Coming out of the closet is a hard thing to do. It takes immense courage, and often, a close network of support. Tennis star, Daria Kasatkina braved the inevitable backlash surrounding ‘coming out’ in a country that is notoriously hostile.

Daria Kasatkina
Daria (Sky News)

Daria Kasatkina is officially Russia’s highest-ranked female tennis player and sits at number 12 worldwide. A well-known figure in Russian society, the 25-year-old finally decided to announce that she is in a relationship with Natalia Zabiiako, a successful Russian-Estonian figure skater from Tallin. Daria decided to break the news on Instagram, through a video interview with Russian blogger, Vitya Kravchnko – after declaring that “living in the closet” is unbearable.

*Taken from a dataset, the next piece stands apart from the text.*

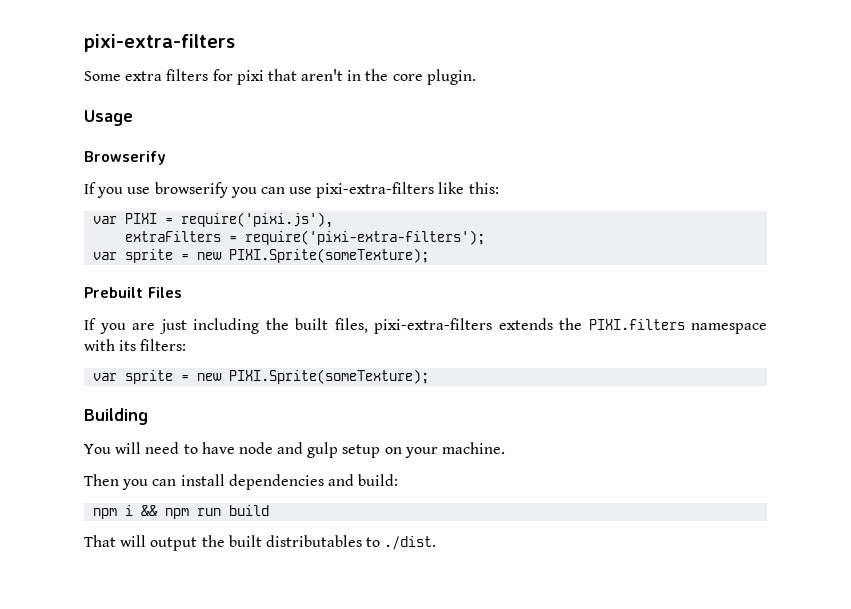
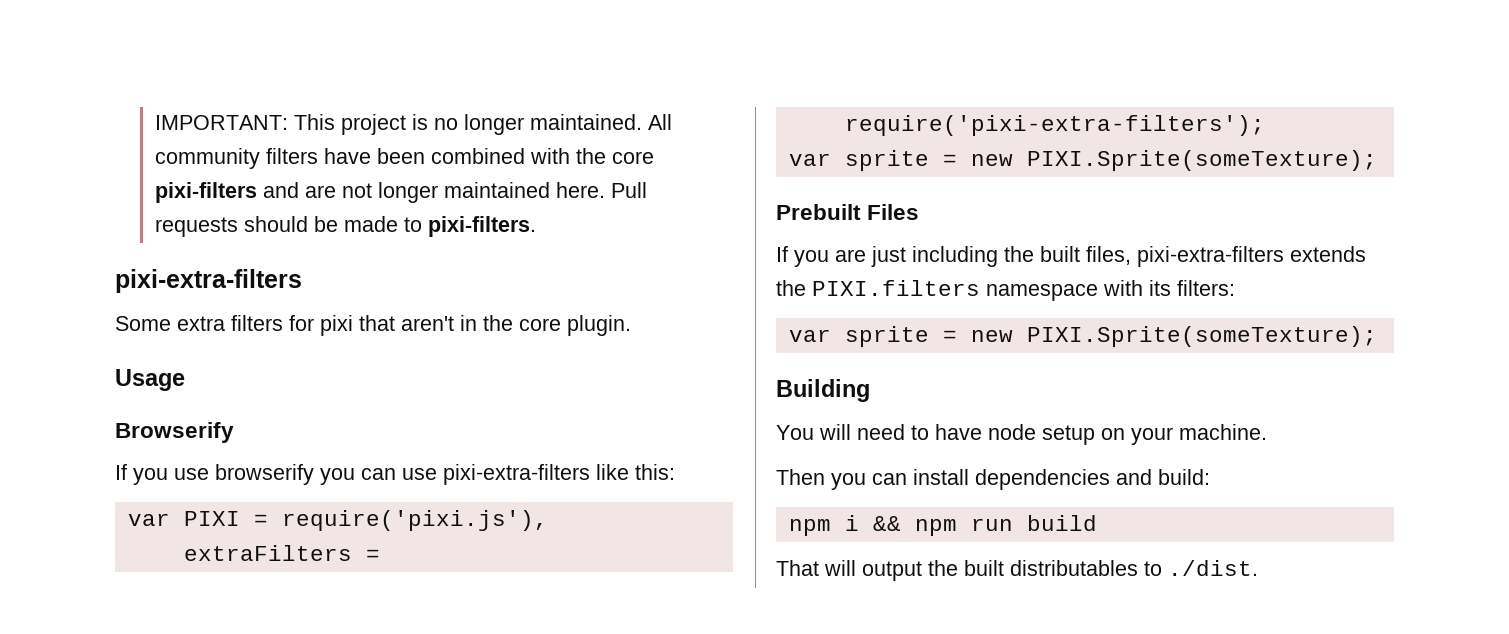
(84, 43) none -> [154,114,672,135] [154,148,654,169] [154,182,647,203] [154,216,536,237] IMPORTANT: This project is no longer maintained. All community filters have been combined with the core pixi-filters and are not longer maintained here. Pull requests should be made to pixi-filters. //
[277,442,339,458] and gulp -> (1036, 432) none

“Living in peace with yourself is all that matters,” said Kasatkina. “So many subjects are taboo in Russia,” she said, slating her home country’s homophobic laws. “This notion of someone wanting to be gay or becoming [gay] is ridiculous. I think there is nothing easier in this world than being straight.” The unapologetic interview has been received well by queer Russians on social media, who see Kasatkina as a brave role model.

Daria Kasatkina and her partner
Daria and her partner, Natalia (Yahoo Sport Australia)

Kasatkina continues to sink her teeth into Putin’s laws that have destroyed the lives of many innocent queer people. “Seriously, if there is a choice, no one would choose being gay. Why make your life harder, especially in Russia? What’s the point?” Here Kasatkina is referring to Russia’s “gay propaganda law” which was controversially passed in 2013. The law prohibits pride marches, allows the detainment of gay rights activists and even prohibits the “promotion of homosexuality.” These laws have had a catastrophic impact on queen people in Russia, which effectively attempts to make the community invisible. Kasatkina’s statement, therefore, is an act of defiance.

Kasatkina doesn’t stop there, she also condemns Russia’s war in Ukraine. When asked what she wants the most in life, Kasatkina says, “for the war to end.” She then labels the conflict as a “complete nightmare.” Due to the political nature of her comments, it is unlikely that Kasatkina can continue living in Russia. There are significant fears for the safety of the tennis player and her family.

Daria Kasatkina now represents a suppressed queer community that has been starved of a voice. “Living in peace with yourself is the only thing that matters, and fuck everyone else.”